* [Action item] Leaving out each picture, transcribe the lines of the listing below exactly from the first through the line that contains "Larman's GRASP principles".

* [Record extracts]
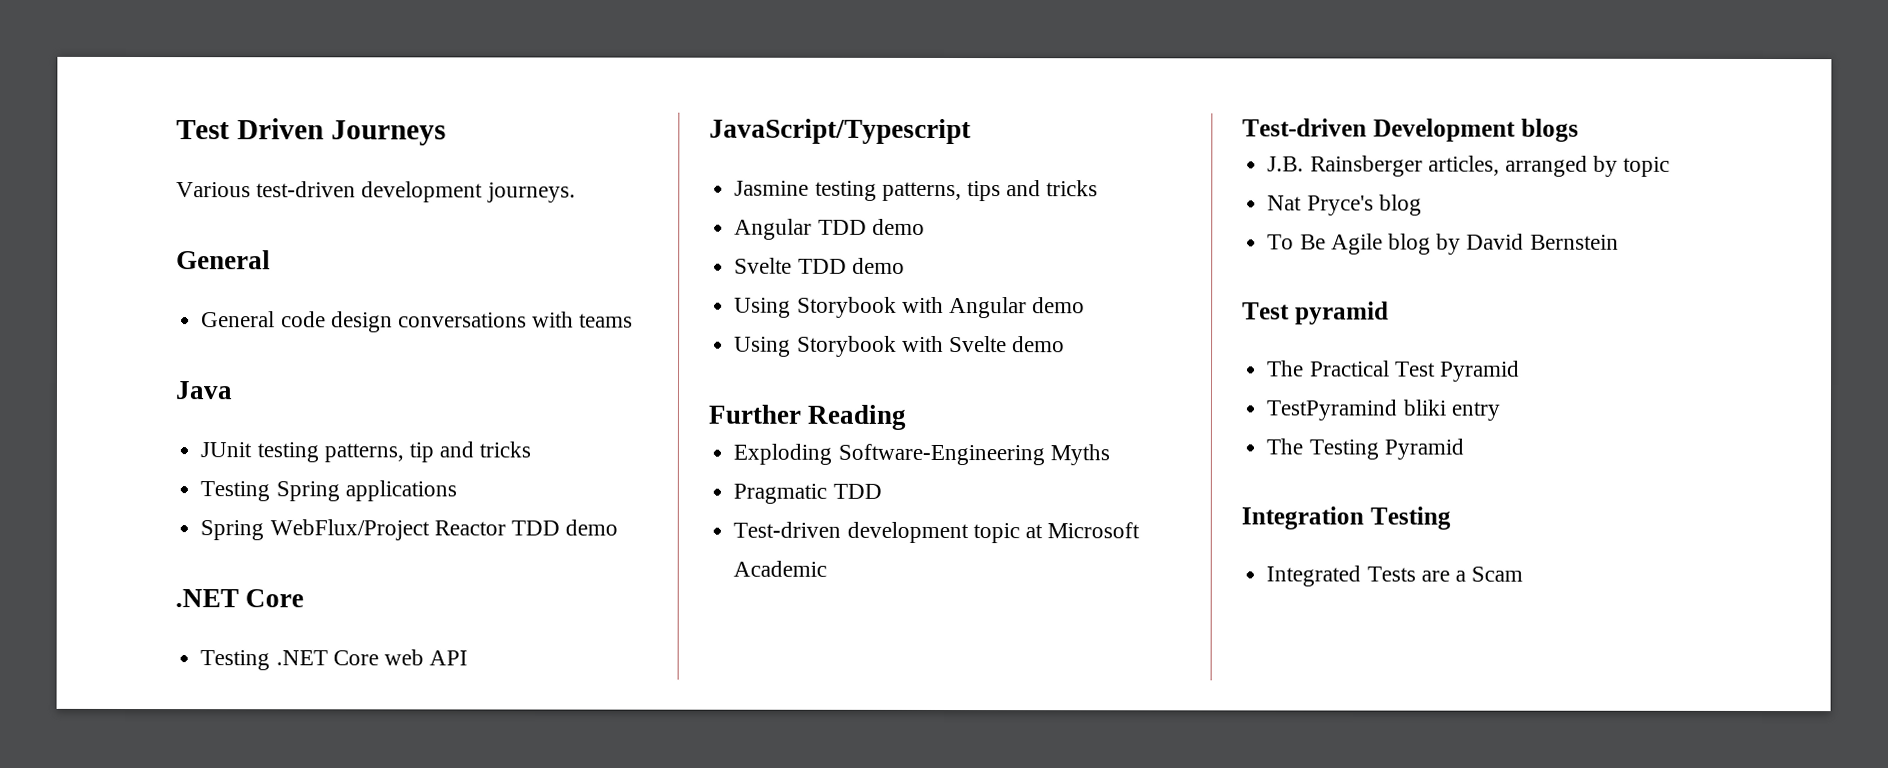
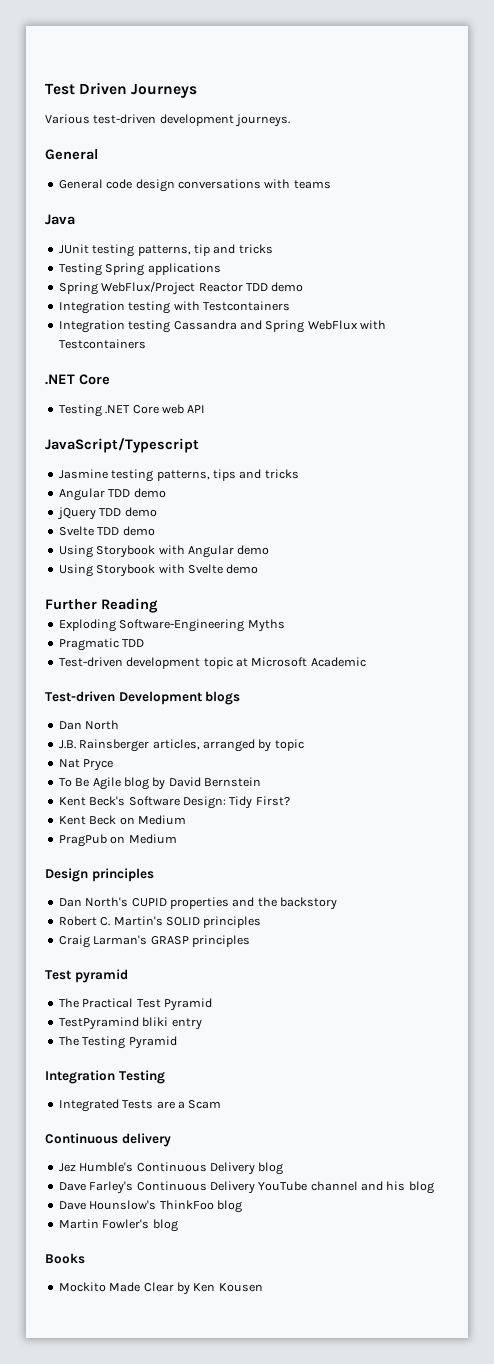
+ Integration testing with Testcontainers
+ Integration testing Cassandra and Spring WebFlux with Testcontainers
+ jQuery TDD demo
+ Dan North
- Nat Pryce's blog
+ Nat Pryce
+ Kent Beck's Software Design: Tidy First?
+ Kent Beck on Medium
+ PragPub on Medium
+ Design principles
+ Dan North's CUPID properties and the backstory
+ Robert C. Martin's SOLID principles
+ Craig Larman's GRASP principles
+ Continuous delivery
+ Jez Humble's Continuous Delivery blog
+ Dave Farley's Continuous Delivery YouTube channel and his blog
+ Dave Hounslow's ThinkFoo blog
+ Martin Fowler's blog
+ Books
+ Mockito Made Clear by Ken Kousen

* [Exercise answer]
+ Integration testing with Testcontainers
+ Integration testing Cassandra and Spring WebFlux with Testcontainers
+ jQuery TDD demo
+ Dan North
- Nat Pryce's blog
+ Nat Pryce
+ Kent Beck's Software Design: Tidy First?
+ Kent Beck on Medium
+ PragPub on Medium
+ Design principles
+ Dan North's CUPID properties and the backstory
+ Robert C. Martin's SOLID principles
+ Craig Larman's GRASP principles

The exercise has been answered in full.